Barnes-Jewish Hospital partners with clinic to improve local breast-feeding rates
The bonding of a mother and her baby makes the breast-feeding experience special for many mothers. Because of the countless health benefits associated with breast-feeding, new mothers at Barnes-Jewish Hospital are encouraged to learn about nursing immediately after giving birth. To support this endeavor, Barnes-Jewish Hospital started a breast-feeding task force.
A team of lactation nurses within women and infants services at Barnes-Jewish was forming a task force around the same time that the Grace Hill Health Center’s Women, Infants and Children (WIC) received a breast-feeding education grant. Leaders within the lactation teams from both organizations decided to join forces to see how the two could positively affect breast-feeding rates, both within the hospital’s patient population, and throughout the community.
“The team helps empower families to initiate breast-feeding within the first moments of life, and then to help families to integrate breast-feeding into their lives,” says Carolyn Mank, RN, IBCLC, a founding member of the task force.
Using money from the grant, the Grace Hill WIC peer counselors participate in educating the Barnes-Jewish Hospital nursing staff on the community’s needs.
“This partnership is designed to help the community using the best evidence and our education techniques to empower women to breast-feed, no matter what obstacles they may face,” Carol Scott, director of women and infant services, says. “With such a diverse patient population, and so many cultural obstacles to sustaining breast-feeding, a task force is truly needed to ensure we are giving mothers every possible means of guidance and support in learning and continuing to breast-feed.”

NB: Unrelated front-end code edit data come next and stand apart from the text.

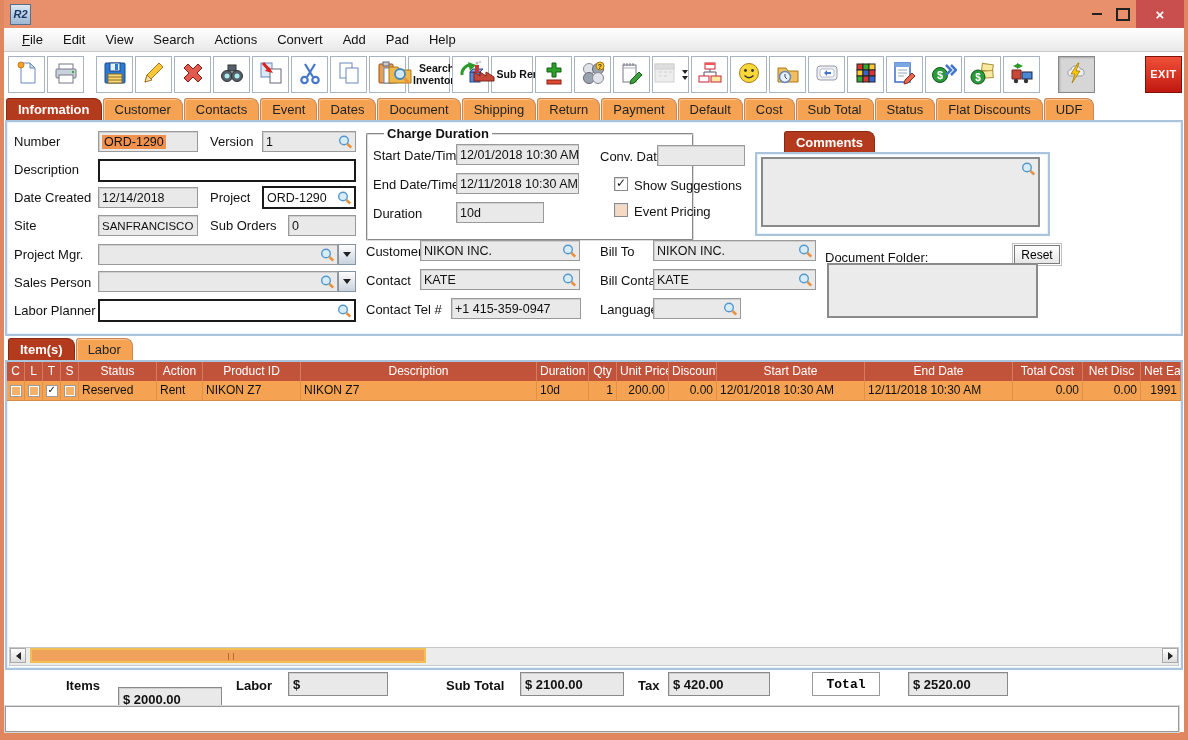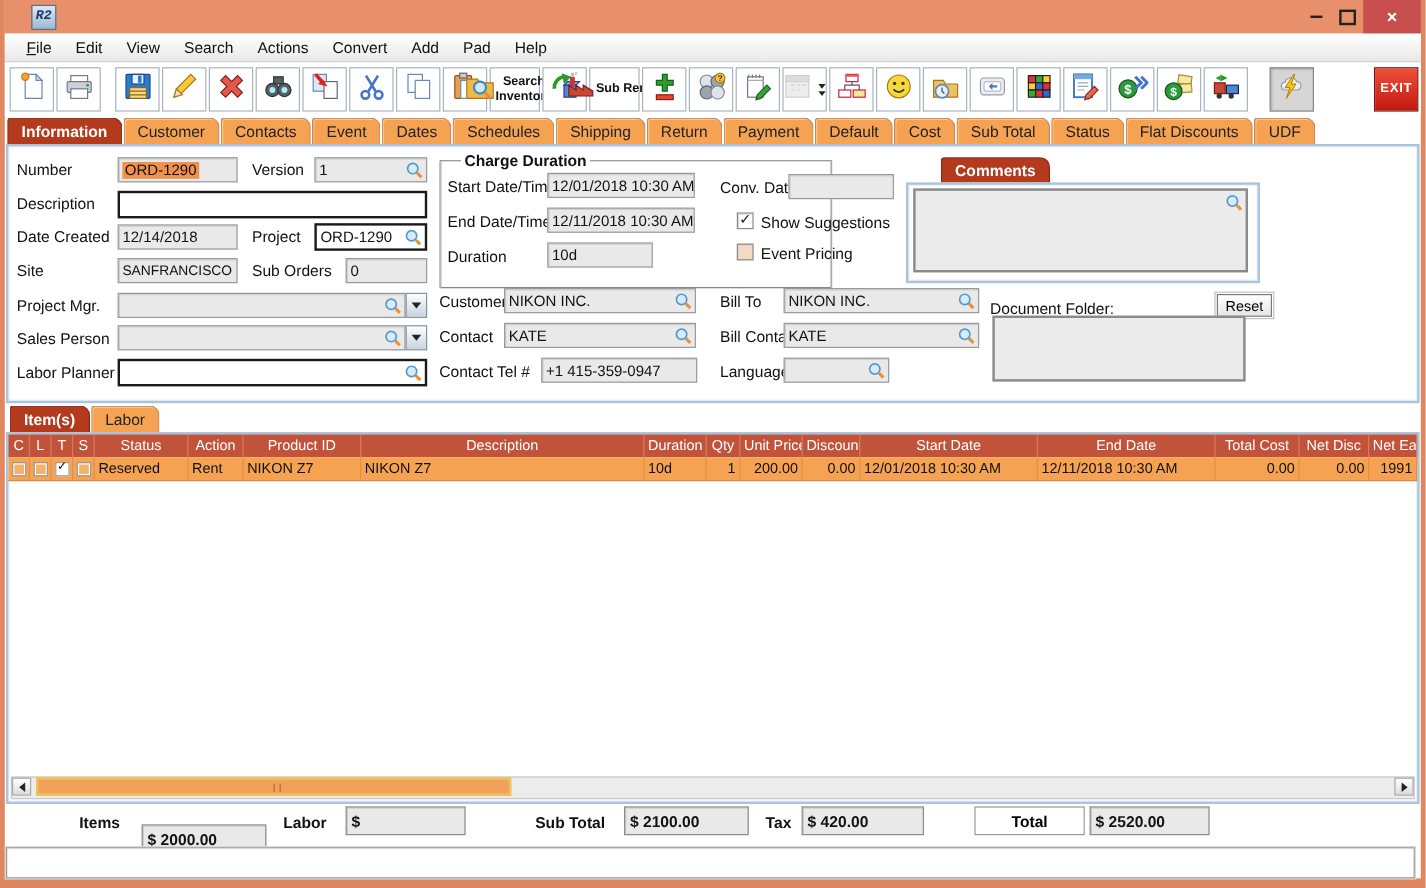--- a/index.html
+++ b/index.html
@@ -1,20 +1,20 @@
 <!DOCTYPE html>
 <html><head>
 <meta charset="utf-8">
 <style>
   html,body{margin:0;padding:0;}
   body{width:1188px;height:740px;position:relative;background:#E1875F;font-family:"Liberation Sans",sans-serif;overflow:hidden;}
   .client{position:absolute;left:4px;top:0;width:1180px;height:732px;background:#fff;}
   
   .titlebar{position:absolute;left:0;top:0;width:100%;height:28px;background:#E8906C;display:flex;align-items:center;}
-  .app-logo{width:19px;height:19px;margin-left:22px;background:linear-gradient(#dce8f4,#9db8d4);border:1px solid #55708c;color:#1a3a6a;font-size:11px;font-style:italic;font-weight:bold;display:flex;align-items:center;justify-content:center;font-family:Liberation Mono, monospace;}
+  .app-logo{width:19px;height:19px;margin-left:6px;background:linear-gradient(#dce8f4,#9db8d4);border:1px solid #55708c;color:#1a3a6a;font-size:11px;font-style:italic;font-weight:bold;display:flex;align-items:center;justify-content:center;}
   .title{position:absolute;left:0;right:0;text-align:center;font-size:14px;color:#26120a;}
   .win-controls{position:absolute;right:0;top:0;height:28px;display:flex;align-items:stretch;}
   .wc{width:26px;display:flex;align-items:center;justify-content:center;cursor:default;}
   .wc .minbar{width:10px;height:2px;background:#222;}
   .wc .maxbox{width:10px;height:9px;border:2px solid #222;}
   .wc.close{width:48px;background:#C94F4F;color:#fff;font-size:15px;font-weight:bold;}
   
   .menubar{position:absolute;left:0;top:28px;width:100%;height:24px;background:linear-gradient(#ffffff,#e9e9e9);border-bottom:1px solid #c8c8c8;display:flex;align-items:center;padding-left:8px;box-sizing:border-box;}
   .menu-item{padding:2px 10px;font-size:13px;color:#111;}
   
@@ -335,21 +335,21 @@
       <div class="tb-btn exitbtn" style="margin-left: 48px;">
         <span class="tlabel">EXIT</span>
       </div>
     </div>
   <div class="tabs-row" id="main-tabs" style="left:2px;top:98px;">
       <span class="tab active">Information</span>
       <span class="tab">Customer</span>
       <span class="tab">Contacts</span>
       <span class="tab">Event</span>
       <span class="tab">Dates</span>
-      <span class="tab">Schedules</span>
+      <span class="tab">Document</span>
       <span class="tab">Shipping</span>
       <span class="tab">Return</span>
       <span class="tab">Payment</span>
       <span class="tab">Default</span>
       <span class="tab">Cost</span>
       <span class="tab">Sub Total</span>
       <span class="tab">Status</span>
       <span class="tab">Flat Discounts</span>
       <span class="tab">UDF</span>
     </div>
@@ -590,19 +590,19 @@
       <span>$</span>
     </div>
   <span class="tot-lbl" style="left:442px;top:678px;">Sub Total</span>
   <div class="tot-fld" style="left:516px;top:672px;width:104px;">
       <span>$ 2100.00</span>
     </div>
   <span class="tot-lbl" style="left:634px;top:678px;">Tax</span>
   <div class="tot-fld" style="left:664px;top:672px;width:102px;">
       <span>$ 420.00</span>
     </div>
-  <div class="total-box" style="left:808px;top:672px;width:92px;">Total</div>
+  <div class="total-box" style="left:808px;top:672px;width:68px;font-family:Liberation Mono, monospace;">Total</div>
   <div class="tot-fld" style="left:904px;top:672px;width:100px;">
       <span>$ 2520.00</span>
     </div>
 
   <div class="statusbar" style="left:1px;top:706px;width:1172px;height:24px;"></div>
 </div>
 
 </body></html>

Janaea Stephenson, a patient at Grace Hill Health Centers, recently delivered at Barnes-Jewish and says she was thankful to learn how to breast-feed her baby girl, Jamiah.
“After I gave birth, a nurse from the task force taught me different techniques on how to breast-feed,” Stephenson says. “The nurse showed me various positions that would make breast-feeding more comfortable and helped me bond with
Jamiah through this process. And, Jamiah hasn’t been sick or had any health problems since I started breast-feeding her.”
The task force also helps devise related hospital practice and serves as embedded breast-feeding educators, keeping the labor and delivery, postpartum, Well-Baby Nursery, Special Care Nursery and NICU staff up-to-date on the latest education. In addition to the lactation team, other members of women and infants services have gained breast-feeding certification since the founding of the task force.
This educational intervention aligns with the U.S. Health and Human Services Blueprint for Action on breast-feeding goals that were announced by the Surgeon General in October 2010.